+++ PROVIDED INFORMATION

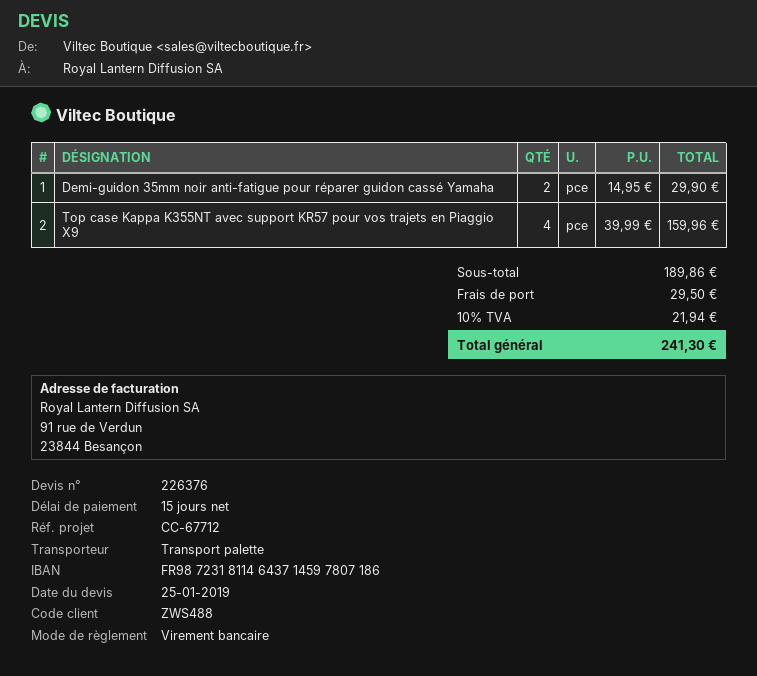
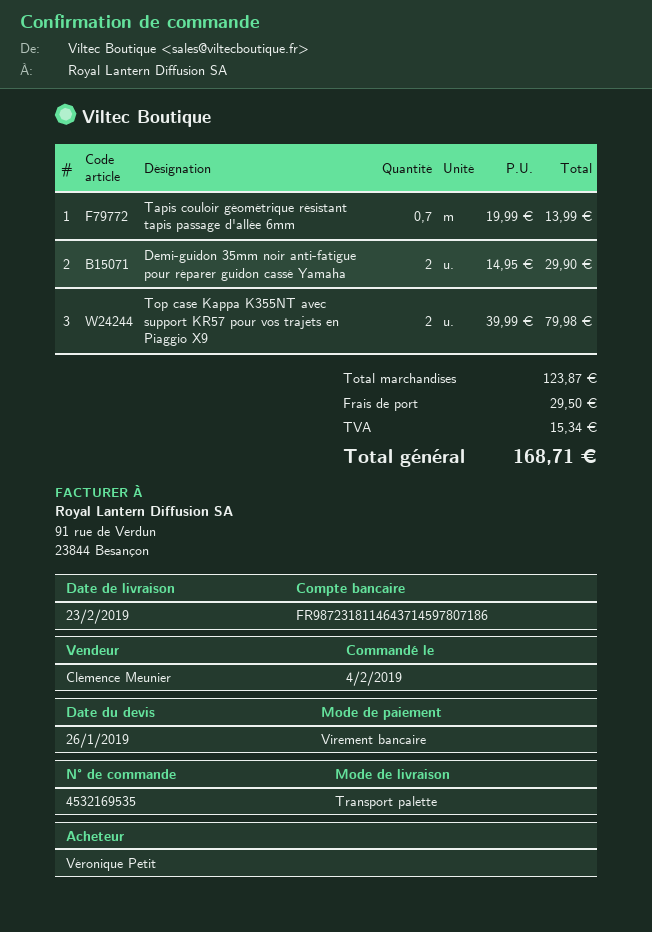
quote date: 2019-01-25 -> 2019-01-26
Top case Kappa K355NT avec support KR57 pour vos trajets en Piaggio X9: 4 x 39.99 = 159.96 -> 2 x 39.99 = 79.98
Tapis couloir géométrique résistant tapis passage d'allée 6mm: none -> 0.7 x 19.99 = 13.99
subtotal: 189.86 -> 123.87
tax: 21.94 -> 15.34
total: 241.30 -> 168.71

++++++

▸ EXERCISE PROMPT
The pictures in the entries should be left out; output everything else exactly.

▸ COMPLETED EXERCISE
quote date: 2019-01-25 -> 2019-01-26
Top case Kappa K355NT avec support KR57 pour vos trajets en Piaggio X9: 4 x 39.99 = 159.96 -> 2 x 39.99 = 79.98
Tapis couloir géométrique résistant tapis passage d'allée 6mm: none -> 0.7 x 19.99 = 13.99
subtotal: 189.86 -> 123.87
tax: 21.94 -> 15.34
total: 241.30 -> 168.71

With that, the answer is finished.